Since the production of biosurfactants was already described for Bacillus subtilis, the isolated strains ZH1 and P7 were used for the analysis of lipopeptide bioproduction. In subsequent HPTLC measurements, the production of surfactin and fengycin could be confirmed with the highest surfactin titer of 1.05 and 0.81 g/L for ZH1 and P7. In comparison, the well-established surfactin-producing B. subtilis wild-type strain DSM10T produced between 0.7 and 1.1 g/L surfactin under different conditions [40,66].
Since the B. subtilis strains were isolated from crude-oil-contaminated environments, their capability in the degradation of hydrocarbons was investigated. Therefore, hexadecane as a component of petroleum was used. The capacity for hexadecane degradation is a characteristic of representatives of many classes of bacteria, both aerobic and anaerobic [67,68]. Although strains ZH1 and P7 were not able to degrade 1–5% hexadecane as the only carbon and energy source in the cultivation medium, a combinatory cultivation process of glucose (8 g/L) and 1% (v/v) of hexadecane allowed for the biomass formation of the strains. After glucose depletion, enhanced biomass was observed for strains ZH1 and P7 with a diauxic growth behavior by consuming parts of the supplemented hexadecane, although the control wild-type strain DSM10T was not able to degrade any hexadecane after 5 days of incubation (Figure 3). Interestingly, although a higher biomass was reached for the isolated strains ZH1 and P7, less surfactin was produced, resulting in decreased specific surfactin productivities. In similar studies, such as the study by Cooper et al. [69], the addition of hexadecane increased the biomass, and it inhibited the production of surfactin by Bacillus subtilis, and the study by Kim et al. [70] showed that in the case of Bacillus subtilis, C9 hexadecane inhibited lipopeptide production when either was applied as the sole carbon source or in combination with glucose. Surprisingly, in contrast to surfactin production, an improved bioproduction of fengycin was detected in cultivations with hexadecane. This observation indicates that the intracellular molecular regulatory adaptation processes have different outcomes for lipopeptide production, confirming the previously described studies showing contrary production adaptations for surfactin and fengycin in B. subtilis [55].
Since both the yield and specific productivity of surfactin were higher for B. subtilis strain ZH1 in comparison to strain P7, the effect of hydrophobicity on the production of surfactin as the main biosurfactant was studied using strain ZH1. For this, polystyrene beads were used for the provision of a higher area of hydrophobicity around the cells cultivated in a mineral salt medium. Comparably to the hexadecane supplementation approach, a lower amount of surfactin was produced compared to the control cultivation. This observation is contrary to popular opinion, as it was previously reported that the productivity of biosurfactants could be significantly enhanced by supplementing the culture medium with hydrophilic and/or hydrophobic inducers, such as vegetable oils [26]. Furthermore, it was observed that the specific surfactin production was further reduced by a higher addition of polystyrene beads (Table 2). Interestingly, other studies described that palmitic acid as a hydrophobic inducer led to the highest yield of surfactin by Bacillus subtilis ATCC 6633 [26], while olive oil was applied as an effective inducer to increase biosurfactant production [27,29] and animal fat was successfully utilized for improving biosurfactant production [71]. Although stimulatory effects on biosurfactant production are described in these previous studies, the addition of oils and fatty acids might affect the metabolic pathways of the respective production strains without having an immediate effect on the basis of hydrophobicity. Accordingly, the supplementation of polystyrene beads excludes those unfavorable side effects and makes the outcome more reliable.
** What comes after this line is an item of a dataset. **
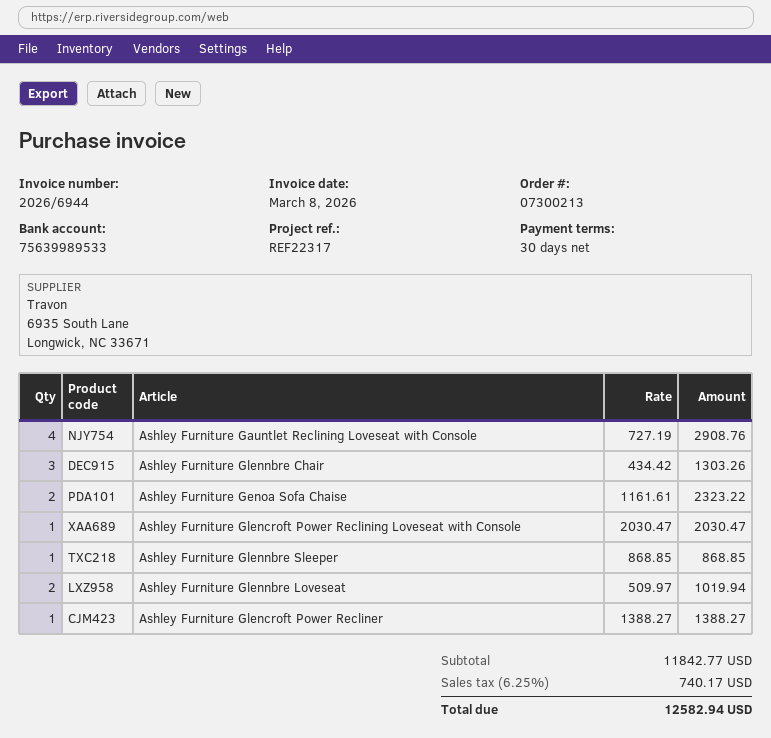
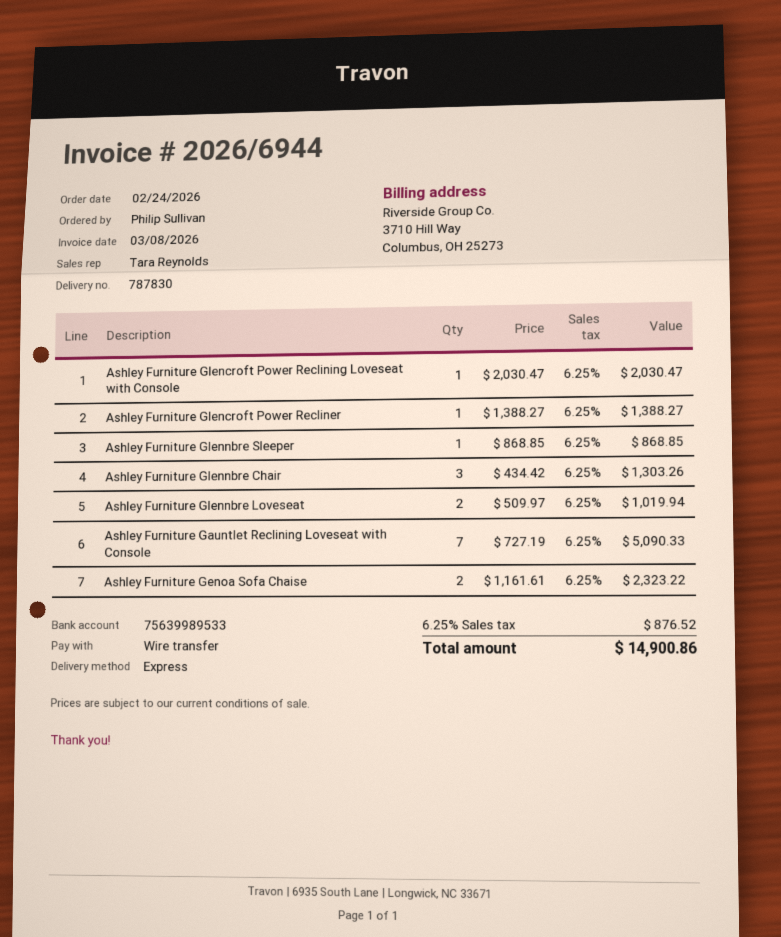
Ashley Furniture Gauntlet Reclining Loveseat with Console: 4 x 727.19 = 2908.76 -> 7 x 727.19 = 5090.33
tax: 6.25% = 740.17 -> 6.25% = 876.52
total: 12582.94 -> 14900.86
To address the intracellular proteome adaptation during the cultivation of B. subtilis ZH1 with polystyrene beads compared to the control process, mass spectrometric measurements were performed. In this way, several proteins with significantly altered abundance could be detected (Figure 5). Interestingly, several proteins regulated by the alternative sigma factor SigB and involved in the redox stress response were identified with a reduced abundance compared to the control cultivation, indicating the stimulation of a basal stress level due to the use of the mineral salt medium, which seems to be compensated by the addition of polystyrene beads. Conversely, this suggests that improved surfactin production is associated with a certain intracellular basal stress level, which would confirm the results of other studies [72]. On the other hand, the induction of the LiaRS and CssRS two-component systems could be detected, indicating that surface stress induced cellular stress adaptations, which might be the result of interactions between cells and beads.
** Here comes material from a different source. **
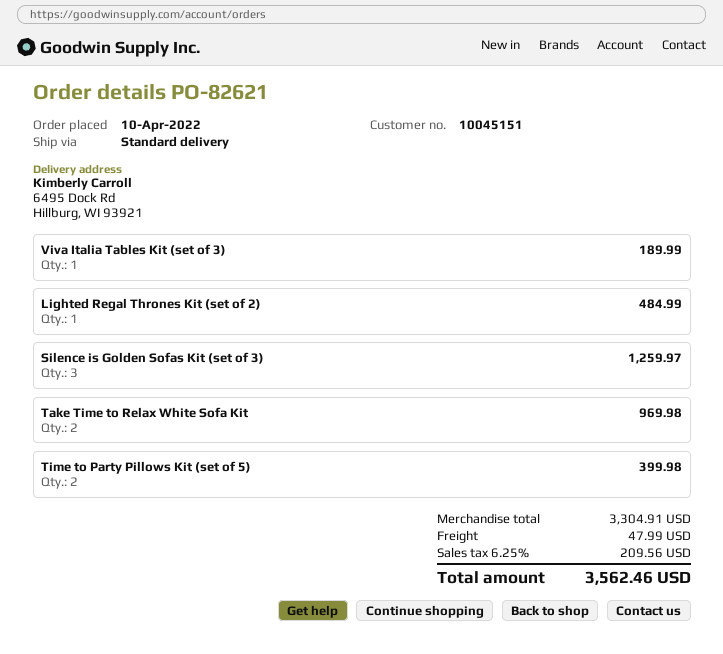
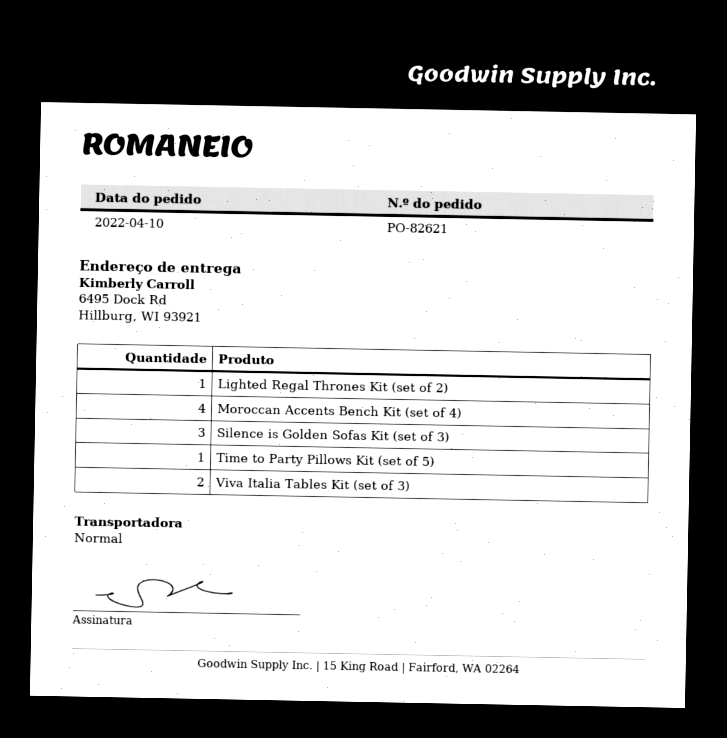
Viva Italia Tables Kit (set of 3): 1 -> 2
Take Time to Relax White Sofa Kit: 2 -> none
Time to Party Pillows Kit (set of 5): 2 -> 1
Moroccan Accents Bench Kit (set of 4): none -> 4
Furthermore, proteins associated with flagella-mediated mobility were found with reduced abundance, suggesting that the supplementation of polystyrene beads in an improved interaction might stimulate biofilm formation over time, which could have stimulatory effects on surfactin production after a longer cultivation time . Since surfactin production is especially associated with biofilm formation, large amounts of surfaces for cell attachment could be a promising tool for future bioprocess adaptation [73].
In addition, alterations in the proteome suggest the deregulation of CcpA-dependent catabolite repression, which affects different proteins involved in alternative carbon source utilization and fatty acid degradation. However, whether the molecular restructuring of CcpA-mediated catabolite repression has a direct influence on surfactin production needs to be demonstrated in subsequent studies, taking into account the construction of corresponding mutant strains.
In future studies, combinatorial approaches using both substrates and non-metabolizable particles with different hydrophobicity and different microbes producing biosurfactants need to be used to clarify a potentially fundamental mechanism for explaining the overall effects of hydrophobicity on the production of biosurfactants and other bioactive metabolites and their isoform adaptation.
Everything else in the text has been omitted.